--- WHAT THE TASK REQUIRES ---
The answer is the exact run of lines in the listing below from the line containing "background: #a21caf ->" up to and including the line containing "text-align: center ->", with pictures removed.

--- RECORDS PROVIDED ---
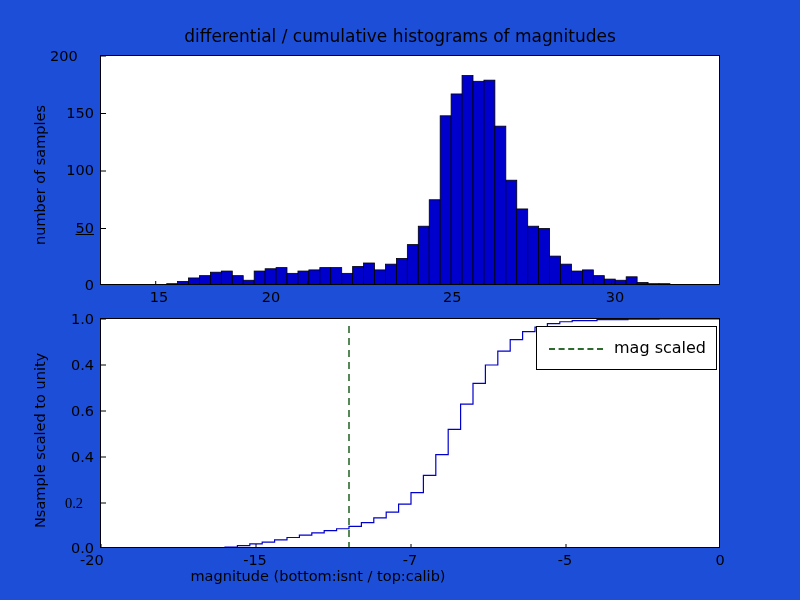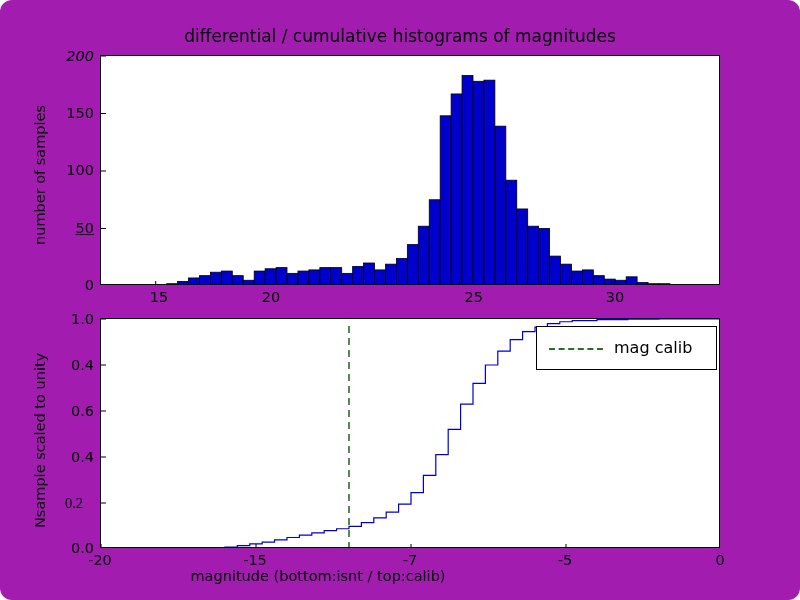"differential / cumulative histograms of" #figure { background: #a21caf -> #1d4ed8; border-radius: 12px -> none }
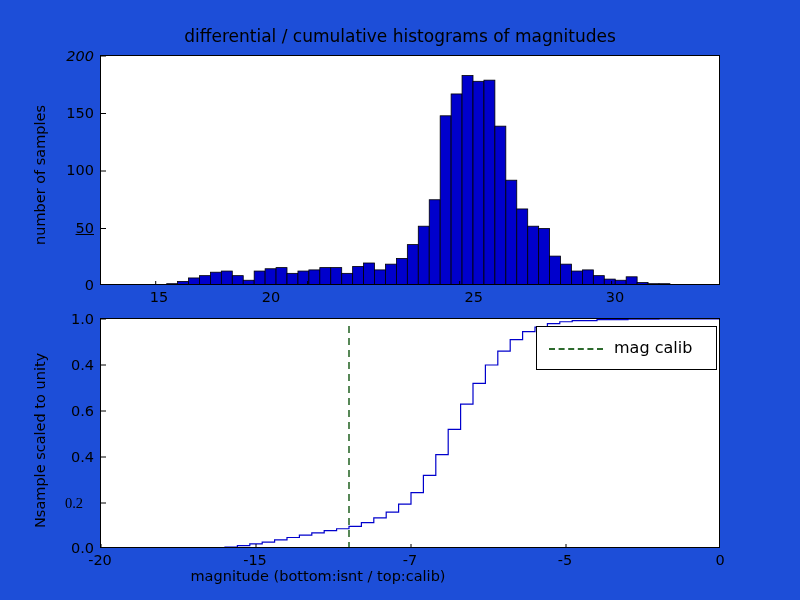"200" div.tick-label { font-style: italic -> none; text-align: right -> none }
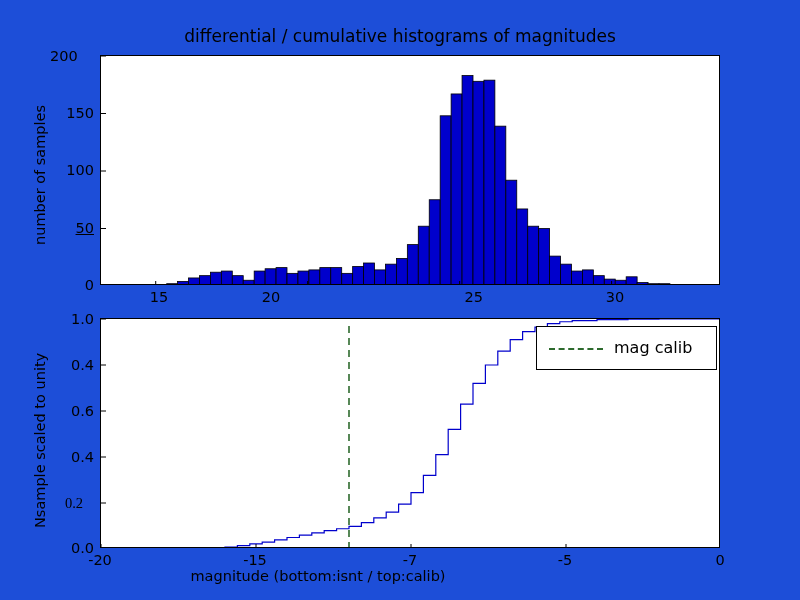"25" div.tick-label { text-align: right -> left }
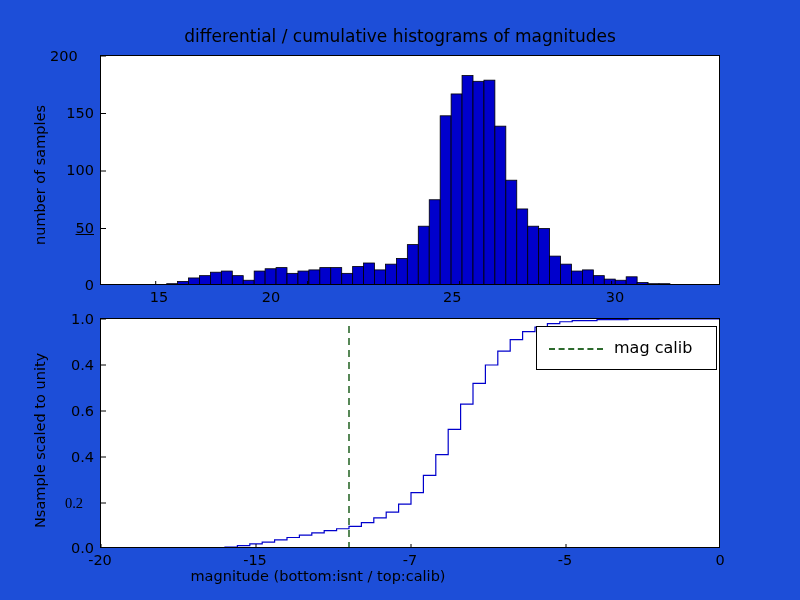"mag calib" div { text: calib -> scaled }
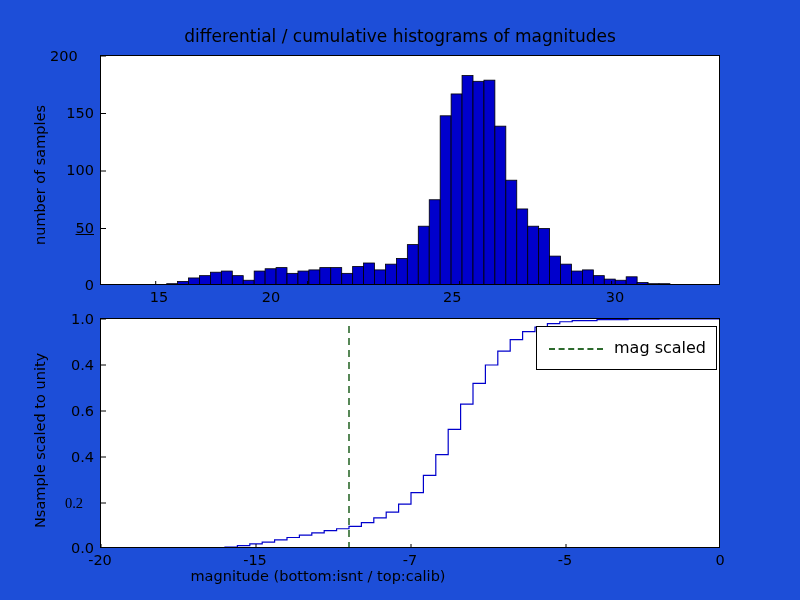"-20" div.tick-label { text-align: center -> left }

* * *

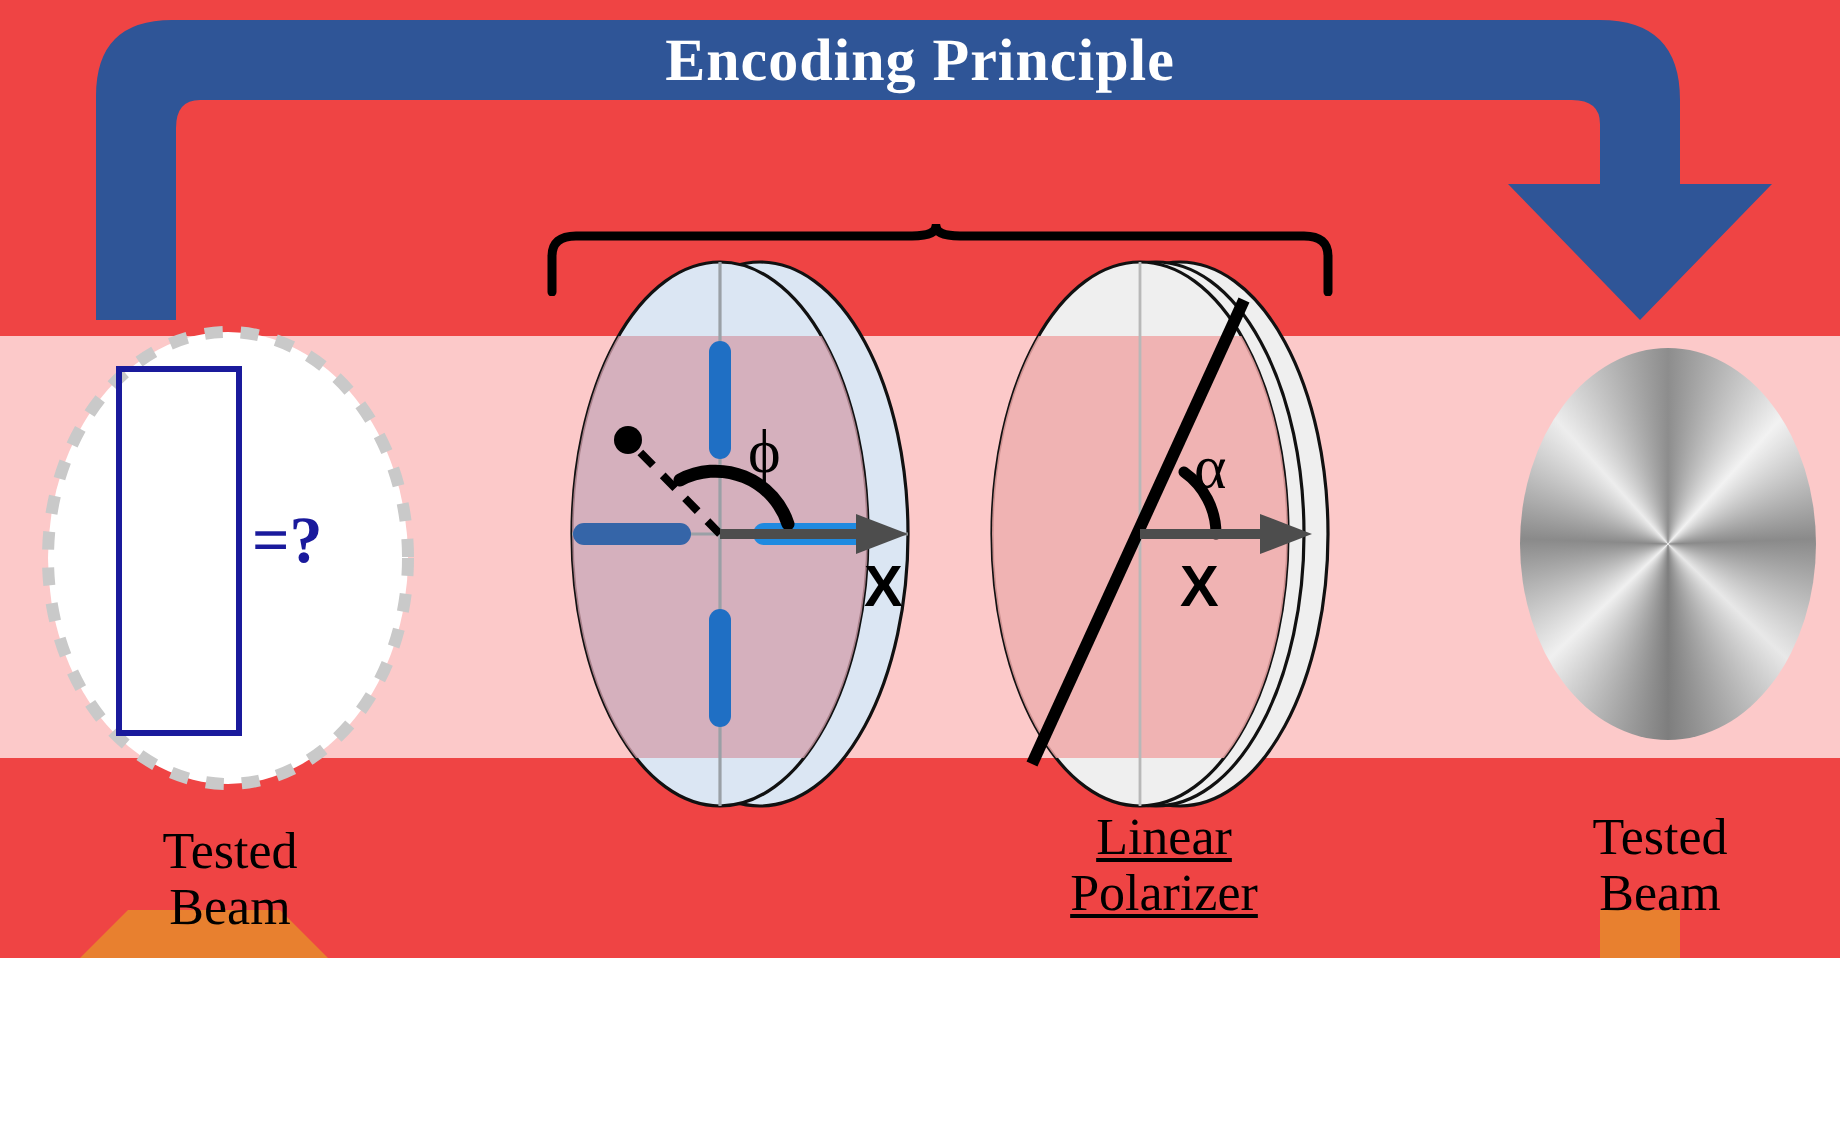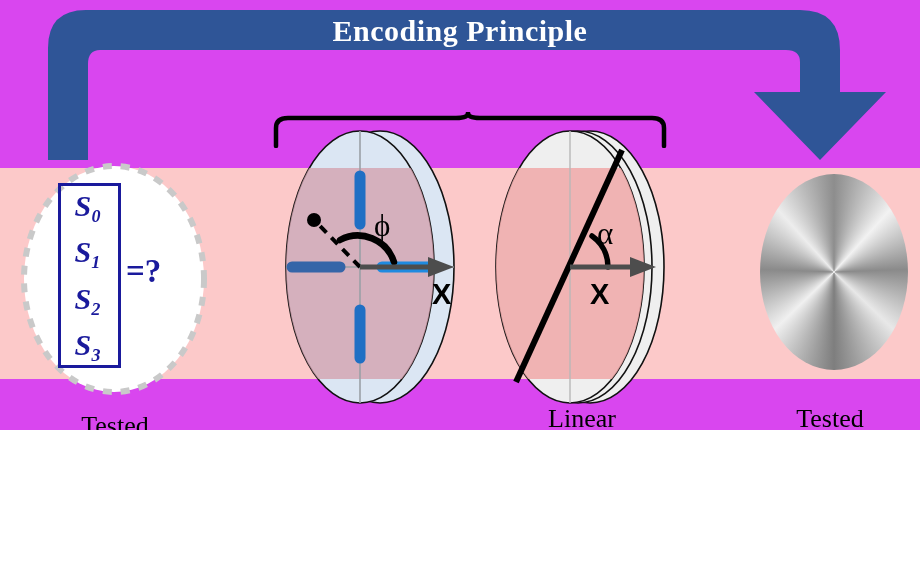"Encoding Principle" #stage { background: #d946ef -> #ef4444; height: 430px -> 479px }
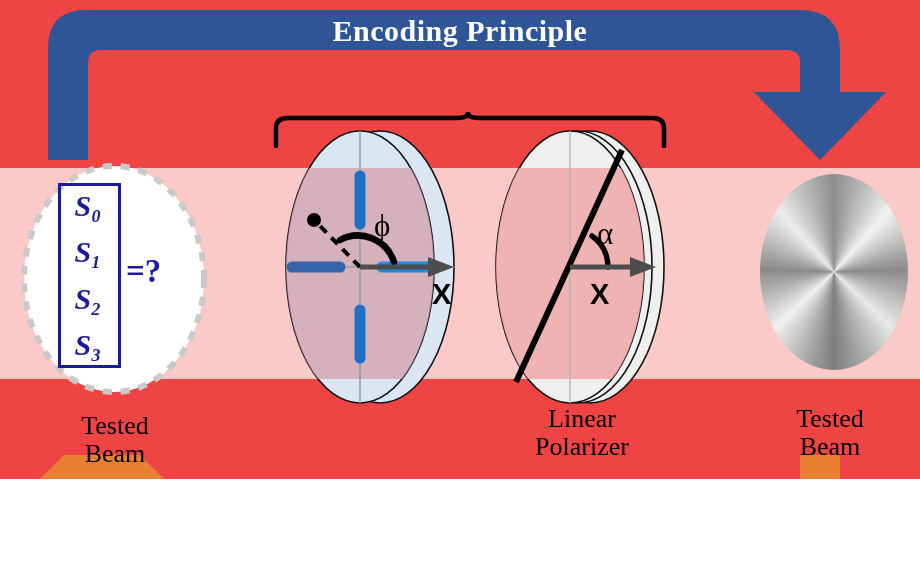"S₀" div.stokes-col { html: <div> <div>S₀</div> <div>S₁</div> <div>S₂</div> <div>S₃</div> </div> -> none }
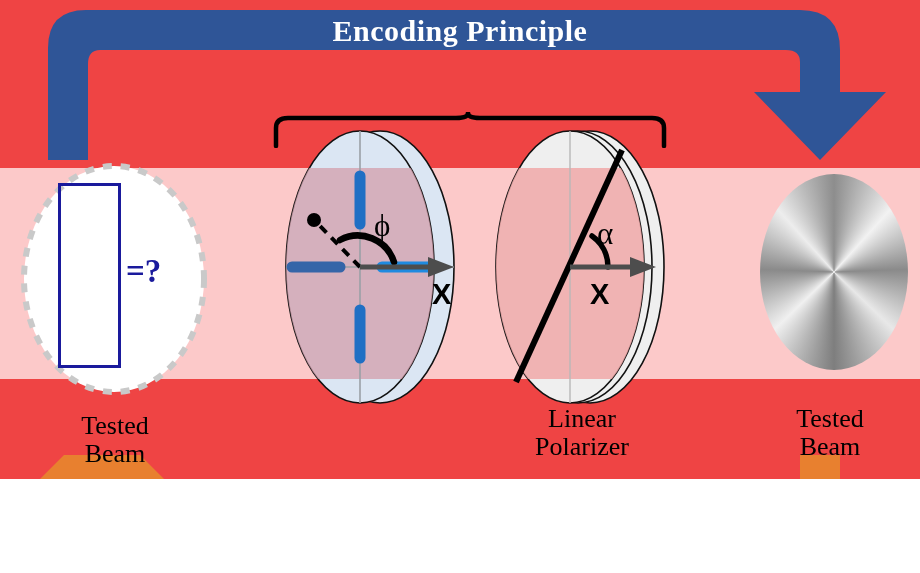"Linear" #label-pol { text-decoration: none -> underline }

...

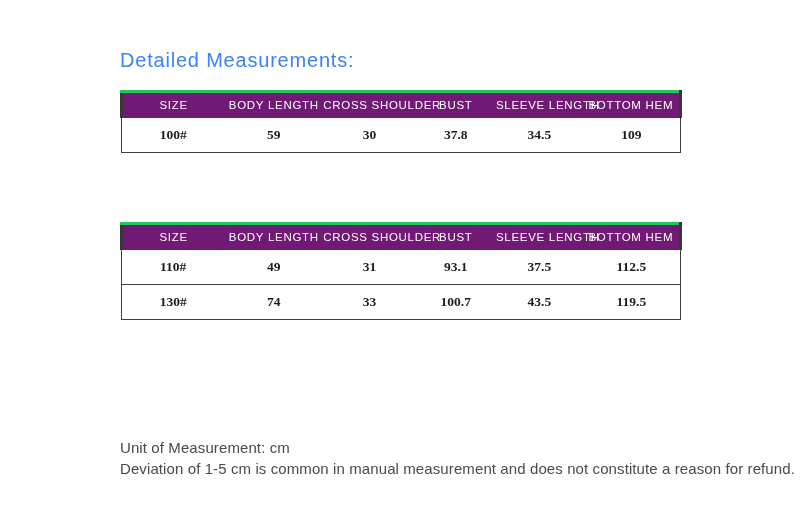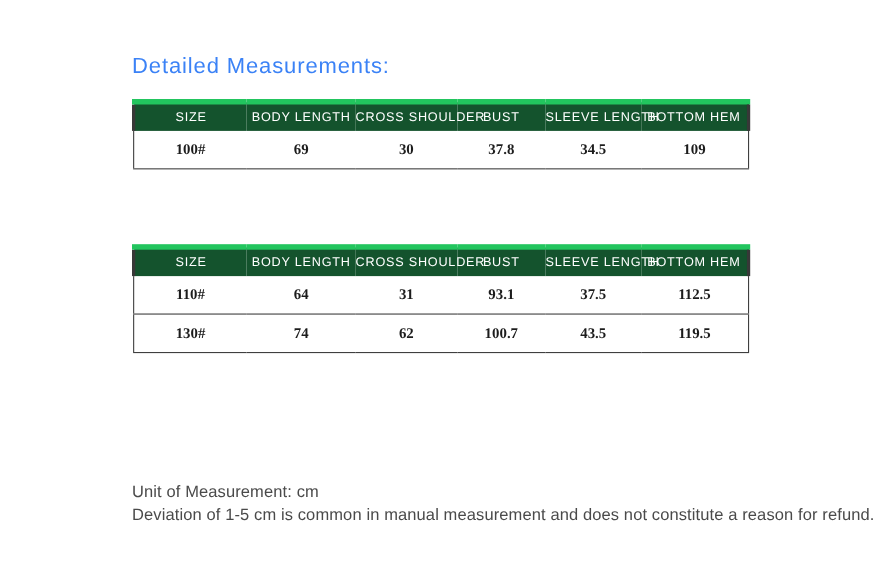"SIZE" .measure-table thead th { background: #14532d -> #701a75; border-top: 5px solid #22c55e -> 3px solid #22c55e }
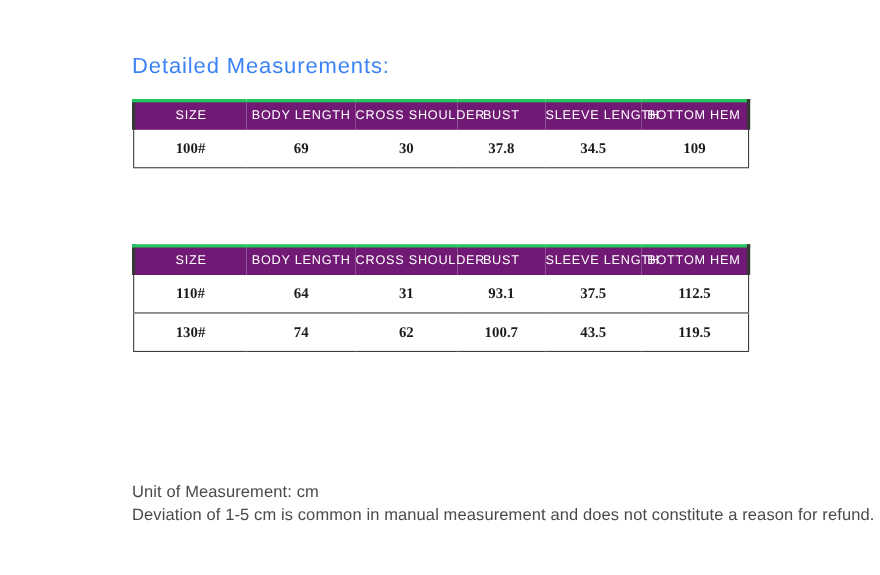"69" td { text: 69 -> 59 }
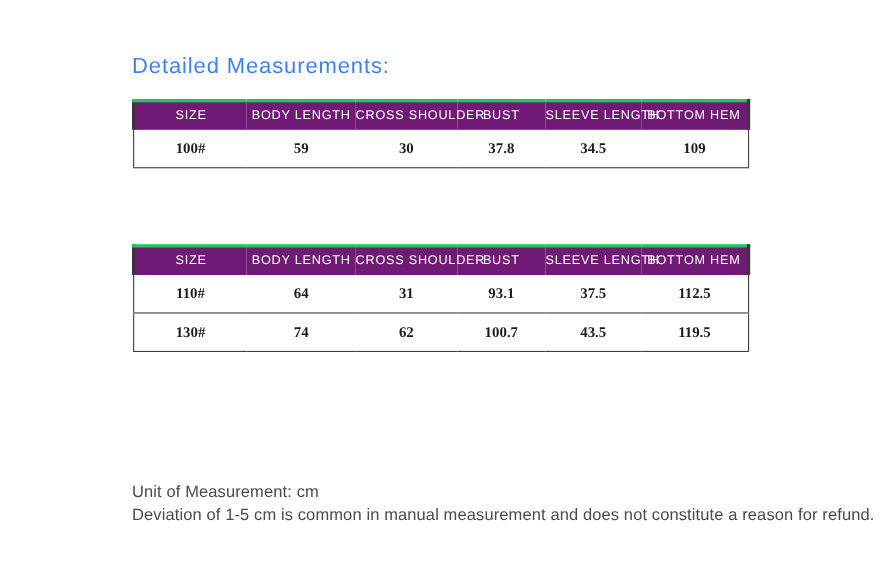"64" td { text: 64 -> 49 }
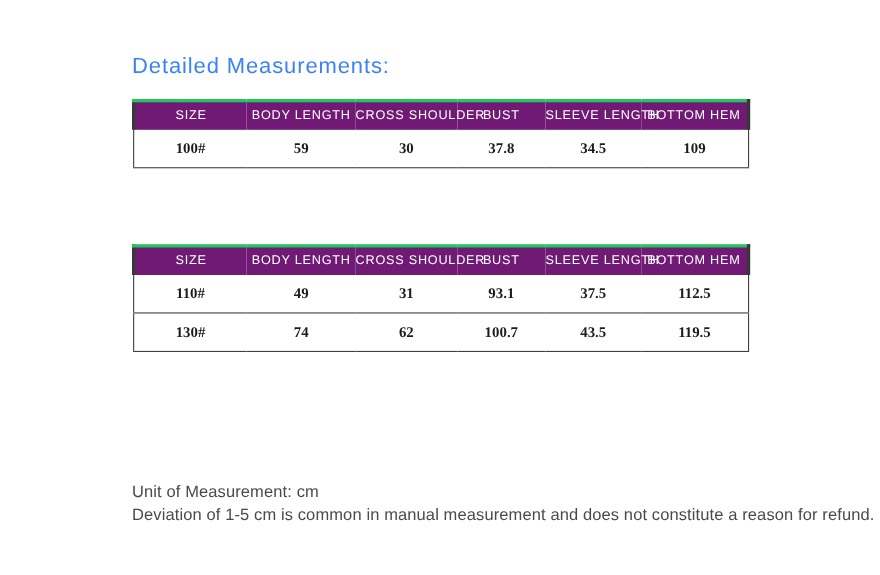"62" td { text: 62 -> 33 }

--- REPLY ---
"differential / cumulative histograms of" #figure { background: #a21caf -> #1d4ed8; border-radius: 12px -> none }
"200" div.tick-label { font-style: italic -> none; text-align: right -> none }
"25" div.tick-label { text-align: right -> left }
"mag calib" div { text: calib -> scaled }
"-20" div.tick-label { text-align: center -> left }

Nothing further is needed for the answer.